▸ Assignment
From the line that contains "Bp_0513 | hat x: 0.311 -> 0.314" to the final line of the entries, return every line exactly and leave out all others.
● ● ● ● ● ● ●
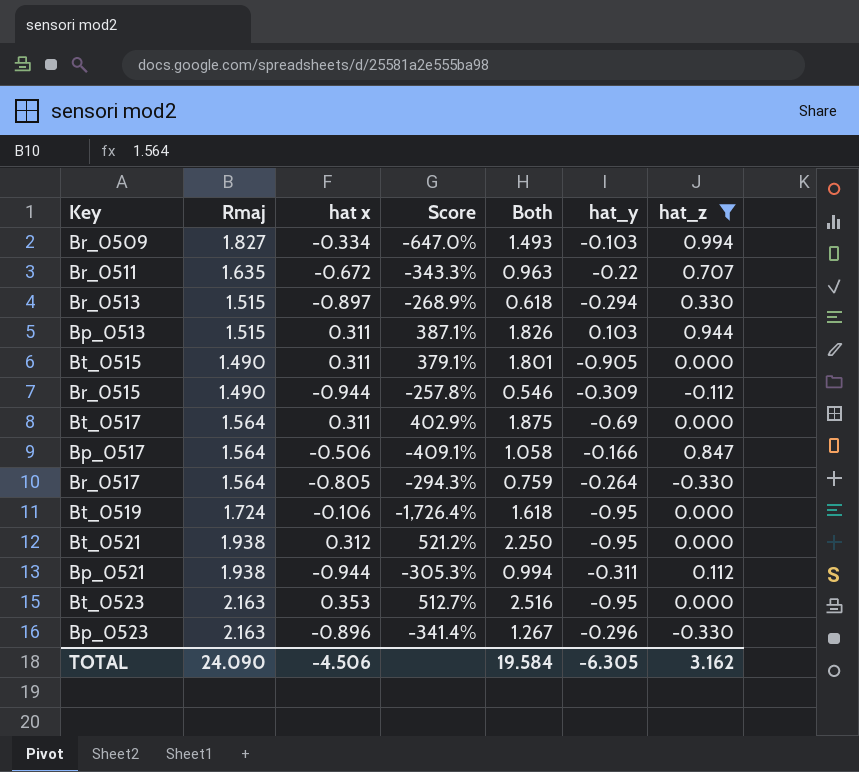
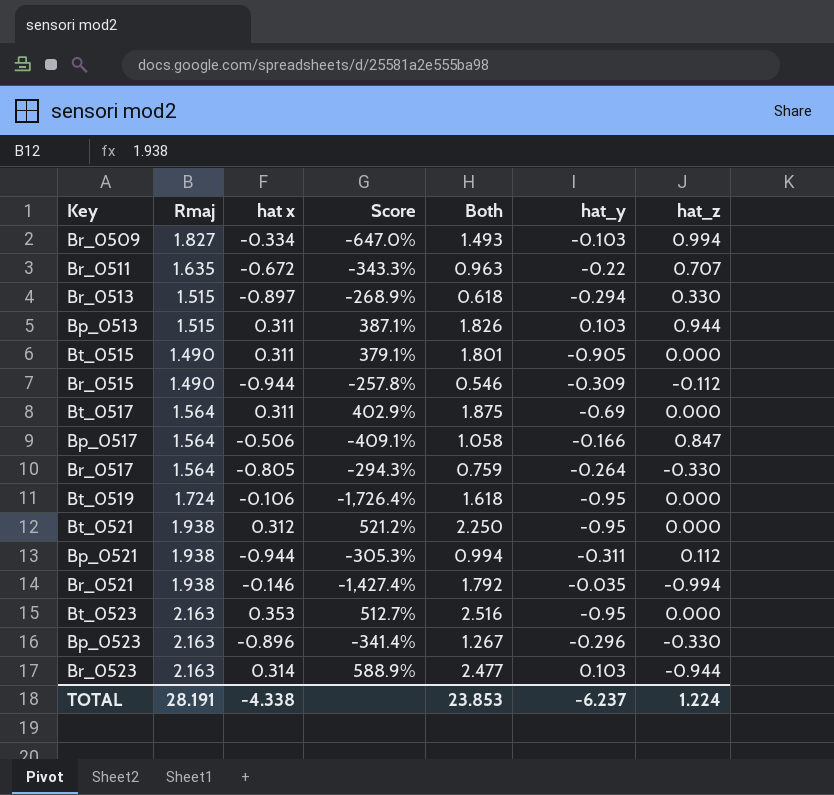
filter: hat_z >= -0.330 -> none
TOTAL | Rmaj: 24.090 -> 28.191
TOTAL | hat x: -4.506 -> -4.338
TOTAL | Both: 19.584 -> 23.853
TOTAL | hat_y: -6.305 -> -6.237
TOTAL | hat_z: 3.162 -> 1.224

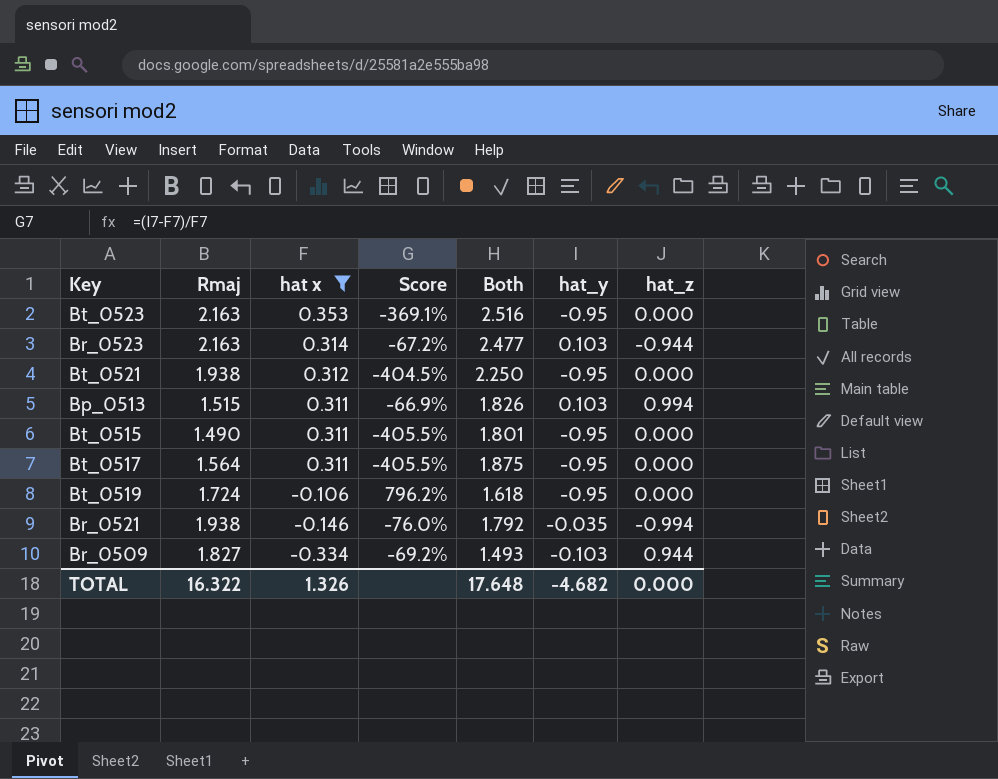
filter: none -> hat x >= -0.334
row order: none -> hat x descending
column Score | formula: ([Rmaj] - [hat x]) / [hat x] -> ([hat_y] - [hat x]) / [hat x]
Bp_0513 | hat_z: 0.944 -> 0.994
Bt_0515 | hat_y: -0.905 -> -0.95
Bt_0517 | hat_y: -0.69 -> -0.95
Br_0509 | hat_z: 0.994 -> 0.944
TOTAL | Rmaj: 28.191 -> 16.322
TOTAL | hat x: -4.338 -> 1.326
TOTAL | Both: 23.853 -> 17.648
TOTAL | hat_y: -6.237 -> -4.682
TOTAL | hat_z: 1.224 -> 0.000

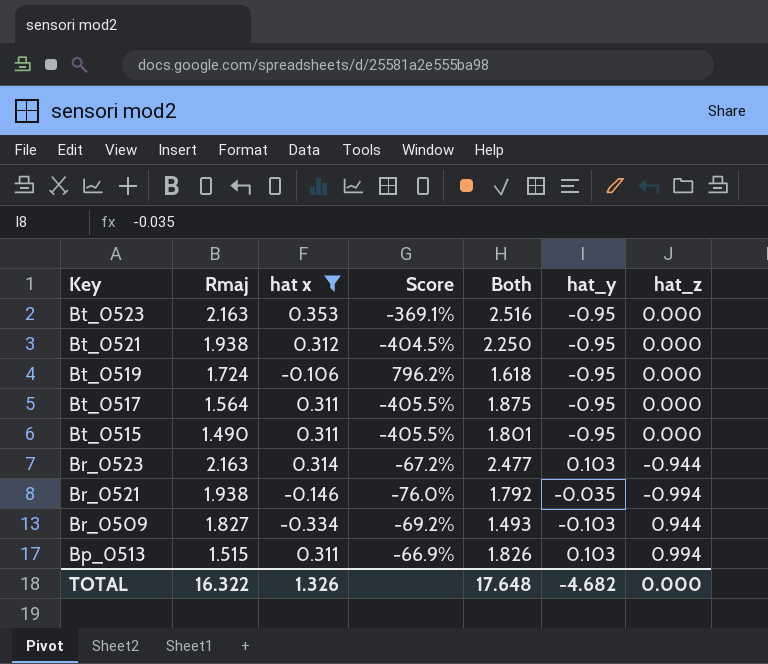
row order: hat x descending -> Key descending

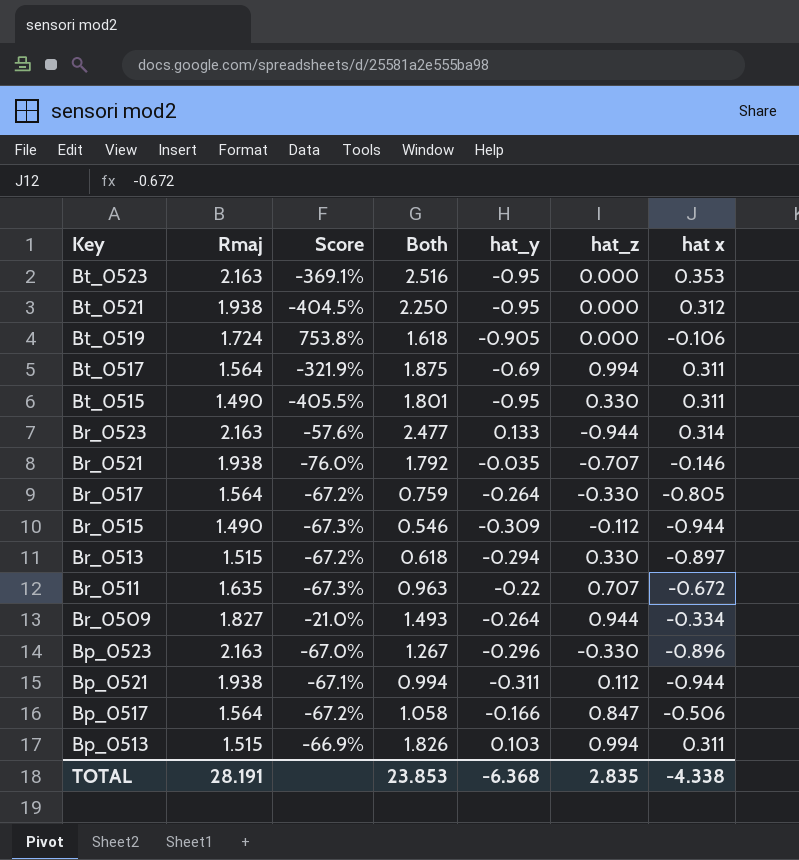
filter: hat x >= -0.334 -> none
column hat x | position: 3 -> 7
Bt_0519 | Score: 796.2% -> 753.8%
Bt_0519 | hat_y: -0.95 -> -0.905
Bt_0517 | Score: -405.5% -> -321.9%
Bt_0517 | hat_y: -0.95 -> -0.69
Bt_0517 | hat_z: 0.000 -> 0.994
Bt_0515 | hat_z: 0.000 -> 0.330
Br_0523 | Score: -67.2% -> -57.6%
Br_0523 | hat_y: 0.103 -> 0.133
Br_0521 | hat_z: -0.994 -> -0.707
Br_0509 | Score: -69.2% -> -21.0%
Br_0509 | hat_y: -0.103 -> -0.264
TOTAL | Rmaj: 16.322 -> 28.191
TOTAL | Both: 17.648 -> 23.853
TOTAL | hat_y: -4.682 -> -6.368
TOTAL | hat_z: 0.000 -> 2.835
TOTAL | hat x: 1.326 -> -4.338

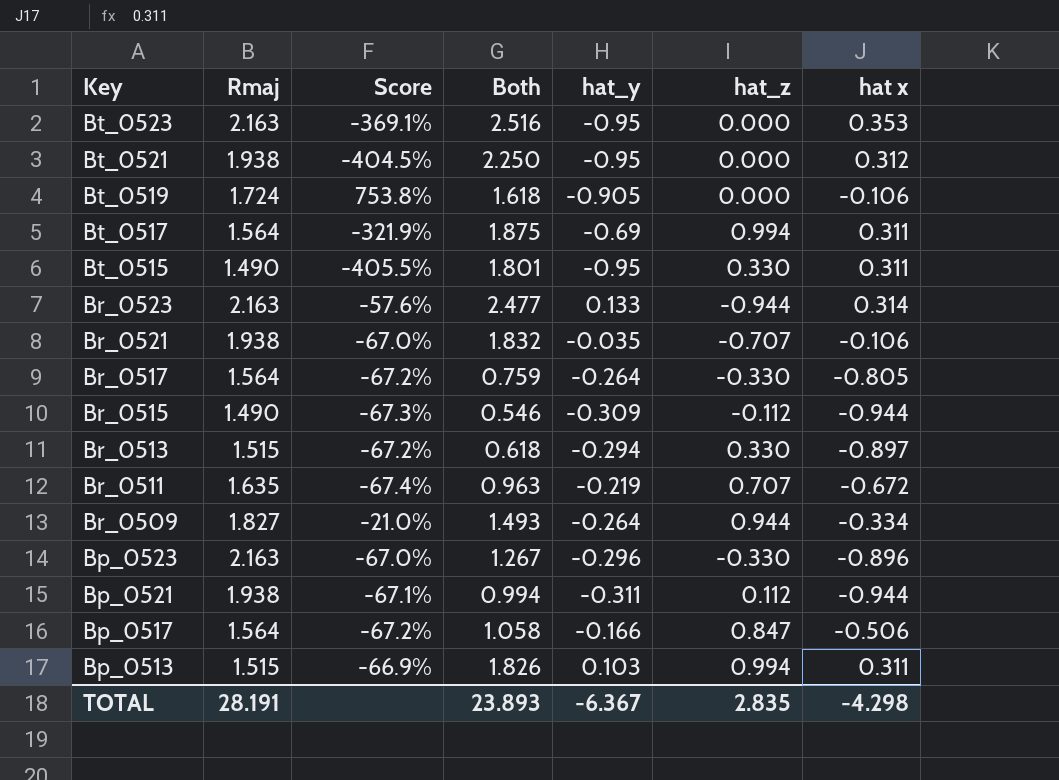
Br_0521 | Score: -76.0% -> -67.0%
Br_0521 | Both: 1.792 -> 1.832
Br_0521 | hat x: -0.146 -> -0.106
Br_0511 | Score: -67.3% -> -67.4%
Br_0511 | hat_y: -0.22 -> -0.219
TOTAL | Both: 23.853 -> 23.893
TOTAL | hat_y: -6.368 -> -6.367
TOTAL | hat x: -4.338 -> -4.298

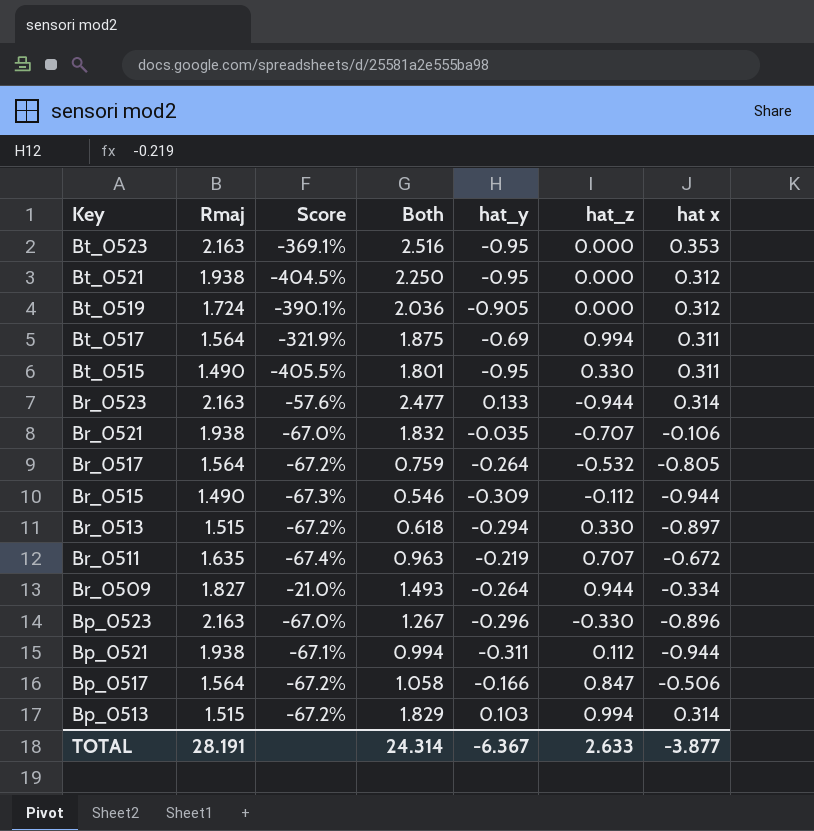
Bt_0519 | Score: 753.8% -> -390.1%
Bt_0519 | Both: 1.618 -> 2.036
Bt_0519 | hat x: -0.106 -> 0.312
Br_0517 | hat_z: -0.330 -> -0.532
Bp_0513 | Score: -66.9% -> -67.2%
Bp_0513 | Both: 1.826 -> 1.829
Bp_0513 | hat x: 0.311 -> 0.314
TOTAL | Both: 23.893 -> 24.314
TOTAL | hat_z: 2.835 -> 2.633
TOTAL | hat x: -4.298 -> -3.877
● ● ● ● ● ● ●
▸ Result for this exercise
Bp_0513 | hat x: 0.311 -> 0.314
TOTAL | Both: 23.893 -> 24.314
TOTAL | hat_z: 2.835 -> 2.633
TOTAL | hat x: -4.298 -> -3.877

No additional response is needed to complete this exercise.